After 26 years in prison, Mandela was moved to a small, guarded bungalow next to Victor Verster prison. By now he was in regular communication with the South African government. When President PW Botha resigned in 1989 owing to ill-health, the way was clear for his successor, F W de Klerk, to bring about the momentous political changes that Mandela had waited for so patiently. On 2 February 1990 he announced that the ANC would no longer be banned, the death penalty would be suspended and that Mandela would be released. Brand watched his friend walk to freedom on television: “In my heart I felt so proud I could hardly speak and there were tears in my eyes. Here was my prisoner and I knew he was soon to be my leader.”

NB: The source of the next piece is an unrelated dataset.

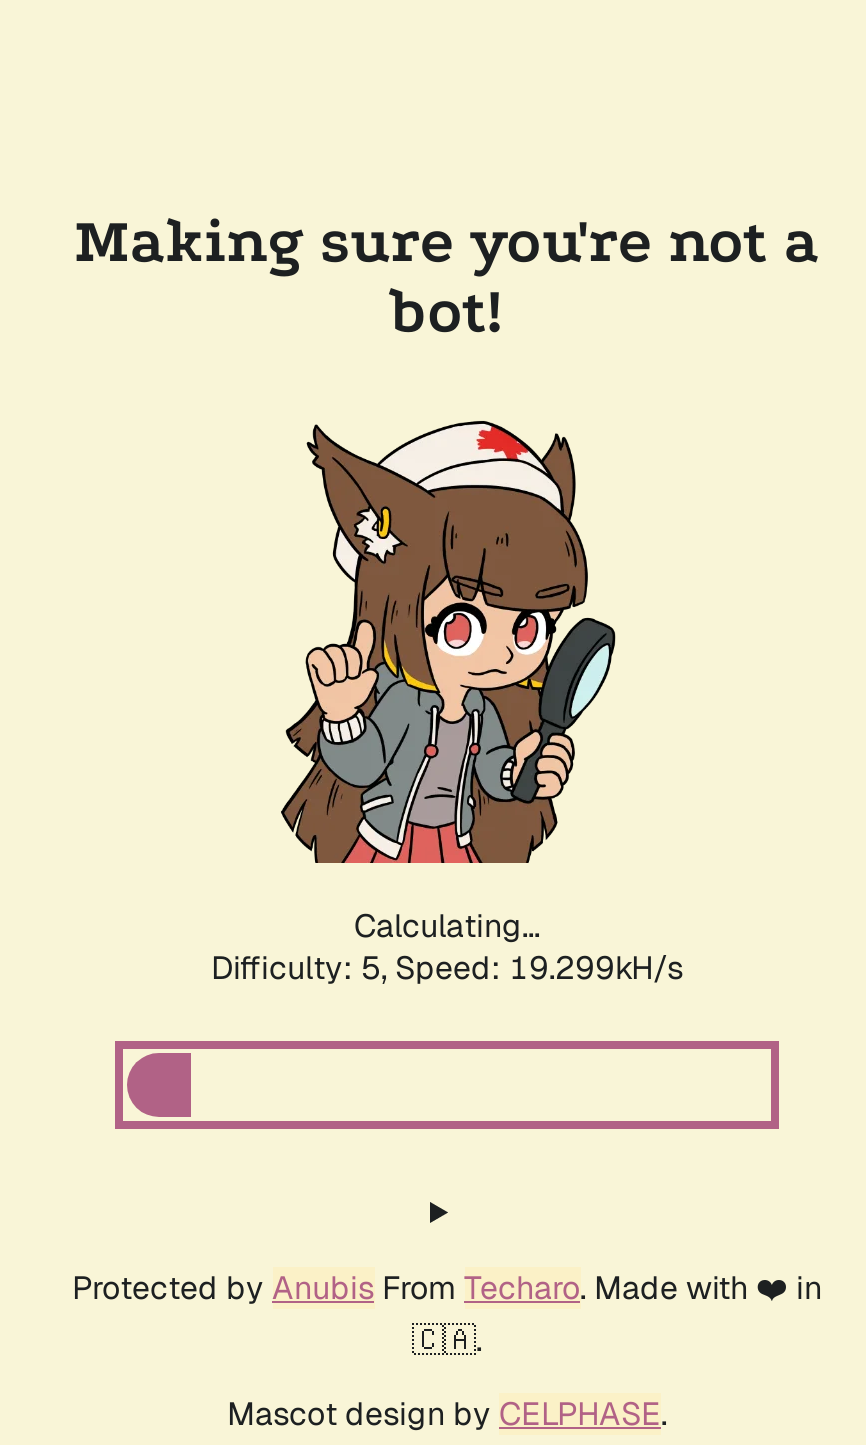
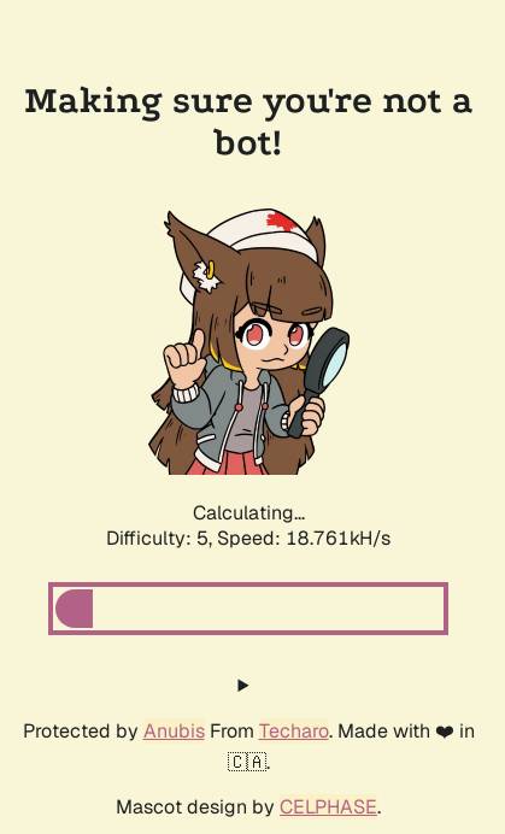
[211,947,683,989] Difficulty: 5, Speed: 19.299kH/s -> [106,525,391,551] Difficulty: 5, Speed: 18.761kH/s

The friendship did not end there; Mandela made sure there were regular meetings and phone calls between the two men until ill-health prevented it. Now Brand runs the library and museum shop on Robben Island, explaining to tourists what the prison island used to be like. He admits, “The whole island is full of ghosts for me”. His affecting memoir was written with the help of journalist Barbara Jones. While it is likely she would have supplied the historical details, the structure and much of the phrasing for Brand’s memory recall, the sincerity and simplicity of the narrative are surely wholly his own. As he describes in this affecting memoir, the “prisoner and friend” whom he guarded and whom he came to admire unreservedly, also changed his life. Francis Phillips writes from Buckinghamshire in the UK.